Treating breast cancer while sparing the heart
The difference between conventional X-ray therapy and proton therapy – and why we are re-examining the way we treat left-side breast cancer
By Brian H. Chon, MD Posted on 25 November 2014
The majority of breast cancer patients today are able to preserve their breasts as they undergo a lumpectomy followed by post-operative radiation. However, research shows that left-side breast cancer patients treated with radiation have an increased risk of radiation-induced heart problems.
Here, Dr. Brian Chon writes about the connection between X-ray therapy and heart disease and how proton therapy is being used as a cardiac-sparing cancer therapy.
The great success story in breast cancer today is that the vast majority of patients will be able to preserve their breasts as they undergo a lumpectomy followed by post-operative radiation. As patients are cured of their breast cancer and live a normal lifespan, some of them, especially those with left side breast cancer, are developing heart disease from their breast radiation.
We now know that radiation exposure from the treatments to the heart and the coronary vessel plays a role.
Last year, researchers in Sweden and Norway established a direct link between major cardiac events in women who received radiation therapy for breast cancer.
Dr. Brian Chon is a radiation oncologist at ProCure Proton Therapy Center in Somerset, New Jersey, one of 14 centers in the United States that offer proton therapy. He received his medical degree from Robert Wood Johnson Medical School at Rutgers University in New Jersey. Dr. Chon was chief resident in radiation oncology at Massachusetts General Hospital (MGH) and Harvard Medical School. He also completed a sub-fellowship in basic science research on breast cancer genetics at Harvard Medical School.

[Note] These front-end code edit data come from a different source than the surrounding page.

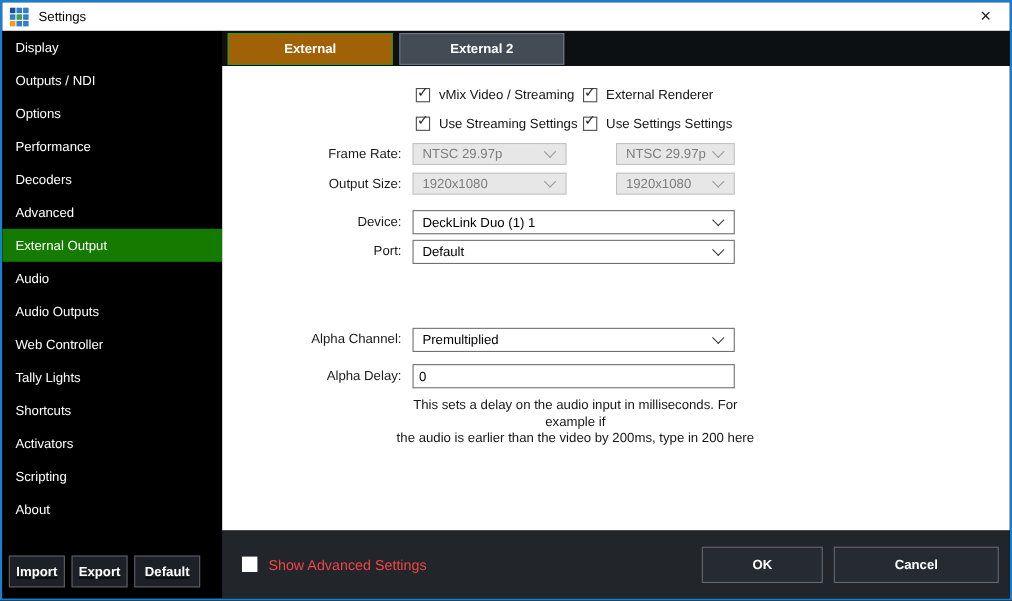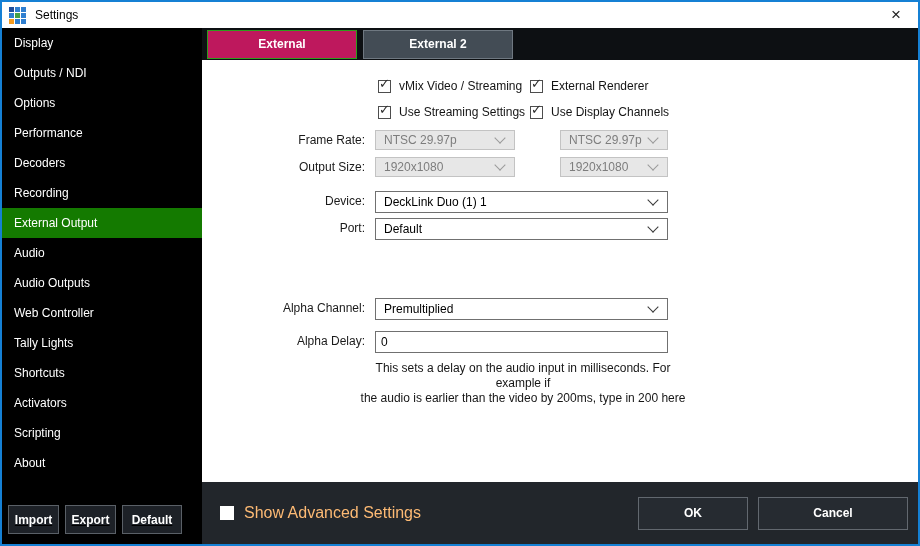--- a/index.html
+++ b/index.html
@@ -23,21 +23,21 @@
   .sidebar-spacer { flex:1; }
   .sidebar-buttons { display:flex; gap:6px; padding:0 6px 10px 6px;text-decoration:underline; }
   .btn-dark { height:29px; background:#1d2127; border:1px solid #5a6067; color:#fff; font-weight:bold;
               font-size:12px; display:flex; align-items:center; justify-content:center; box-sizing:border-box; }
   .btn-import { width:51px; } .btn-export { width:51px; } .btn-default { width:60px; }
 
   .main-col { flex:1; display:flex; flex-direction:column; background:#0d1013; min-width:0; }
   .tabstrip { height:32px; display:flex; align-items:center; padding-left:5px; gap:6px; background:#0d1013; }
   .tab { width:150px; height:29px; line-height:27px; text-align:center; font-size:12px; font-weight:bold;
          color:#fff; box-sizing:border-box; }
-  .tab.active { background:#be185d; border:1px solid #2e9c1c; }
+  .tab.active { background:#a16207; border:1px solid #2e9c1c; }
   .tab.inactive { background:#434c55; border:1px solid #6f7881; }
 
   
   .panel { flex:1; background:#ffffff; position:relative; font-size:12px; color:#141414; }
 
   .cbox { position:absolute; display:flex; align-items:center; gap:8px; height:16px; }
   .cbox.r1c1 { left:176px; top:18px; } .cbox.r1c2 { left:328px; top:18px; }
   .cbox.r2c1 { left:176px; top:44px; } .cbox.r2c2 { left:328px; top:44px; }
   .cb { position:relative; width:13px; height:13px; background:#fff; border:1px solid #4d4d4d;
         box-sizing:border-box; flex:none; }
@@ -64,21 +64,21 @@
 
   .textbox { position:absolute; left:173px; top:0; width:293px; height:22px; box-sizing:border-box;
              border:1px solid #707070; font-size:12px; padding-left:5px; font-family:inherit; color:#000; }
 
   .help { position:absolute; left:150px; top:301px; width:342px; text-align:center; font-size:12px;
           line-height:15px; color:#161616; }
 
   
   .bottombar { height:62px; background:#22262b; display:flex; align-items:center;
                padding:0 10px 0 18px; box-sizing:border-box; }
-  .adv { display:flex; align-items:center; gap:10px; color:#fdba74; font-size:16px; }
+  .adv { display:flex; align-items:center; gap:10px; color:#ef4444; font-size:13px; }
   .cb-unchecked { width:14px; height:14px; background:#fff; flex:none; }
   .bar-spacer { flex:1; }
   .btn-footer { height:33px; background:#262b31; border:1px solid #62686f; color:#fff; font-weight:bold;
                 font-size:12px; display:flex; align-items:center; justify-content:center; box-sizing:border-box; }
   .btn-ok { width:110px; margin-right:10px; }
   .btn-cancel { width:150px; }
 </style>
 </head>
 <body>
 
@@ -102,21 +102,21 @@
 
   <div class="body-row">
 
     <div class="sidebar">
       <div class="nav">
         <div class="nav-item">Display</div>
         <div class="nav-item">Outputs / NDI</div>
         <div class="nav-item">Options</div>
         <div class="nav-item">Performance</div>
         <div class="nav-item">Decoders</div>
-        <div class="nav-item">Recording</div>
+        <div class="nav-item">Advanced</div>
         <div class="nav-item selected">External Output</div>
         <div class="nav-item">Audio</div>
         <div class="nav-item">Audio Outputs</div>
         <div class="nav-item">Web Controller</div>
         <div class="nav-item">Tally Lights</div>
         <div class="nav-item">Shortcuts</div>
         <div class="nav-item">Activators</div>
         <div class="nav-item">Scripting</div>
         <div class="nav-item">About</div>
       </div>
@@ -151,21 +151,21 @@
         <div class="cbox r2c1">
           <span class="cb">
               <span class="tick">✓</span>
             </span>
           <span>Use Streaming Settings</span>
         </div>
         <div class="cbox r2c2">
           <span class="cb">
               <span class="tick">✓</span>
             </span>
-          <span>Use Display Channels</span>
+          <span>Use Settings Settings</span>
         </div>
 
         <div class="frow row-framerate">
           <span class="flabel">Frame Rate:</span>
           <div class="combo small1 disabled">
             <span class="combo-text">NTSC 29.97p</span>
             <span class="chev"></span>
           </div>
           <div class="combo small2 disabled">
             <span class="combo-text">NTSC 29.97p</span>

He has extensive proton therapy experience from both the Harvard Cyclotron and Francis H. Burr Proton Therapy Center at MGH, and has a special expertise in cranial and extracranial stereotactic radiation therapy as well as high dose rate brachytherapy for the treatment of gynecologic and breast cancer. He is a member of the American Medical Association and the American Society for Radiation Oncology.
The study, published in The New England Journal of Medicine, followed more than 2,000 breast cancer patients for over 20 years. The researchers reported that a typical left breast-side cancer patient received about 5-6 gray (Gy), unit of radiation, to the heart and also to the coronary arteries.
This didn't surprise us too much because we have always known that modest doses of radiation were delivered to the heart for left breast cancer patients, but we thought these doses were relatively low and would have little clinical consequence.
However, this landmark study showed that over time, 1 Gy delivered to the heart increased the relative risk for an adverse coronary event by 7.4 percent. This means that if an average breast cancer patient's heart receives 5 Gy, the relative risk increased to 35 percent to 42. This is not a trivial risk.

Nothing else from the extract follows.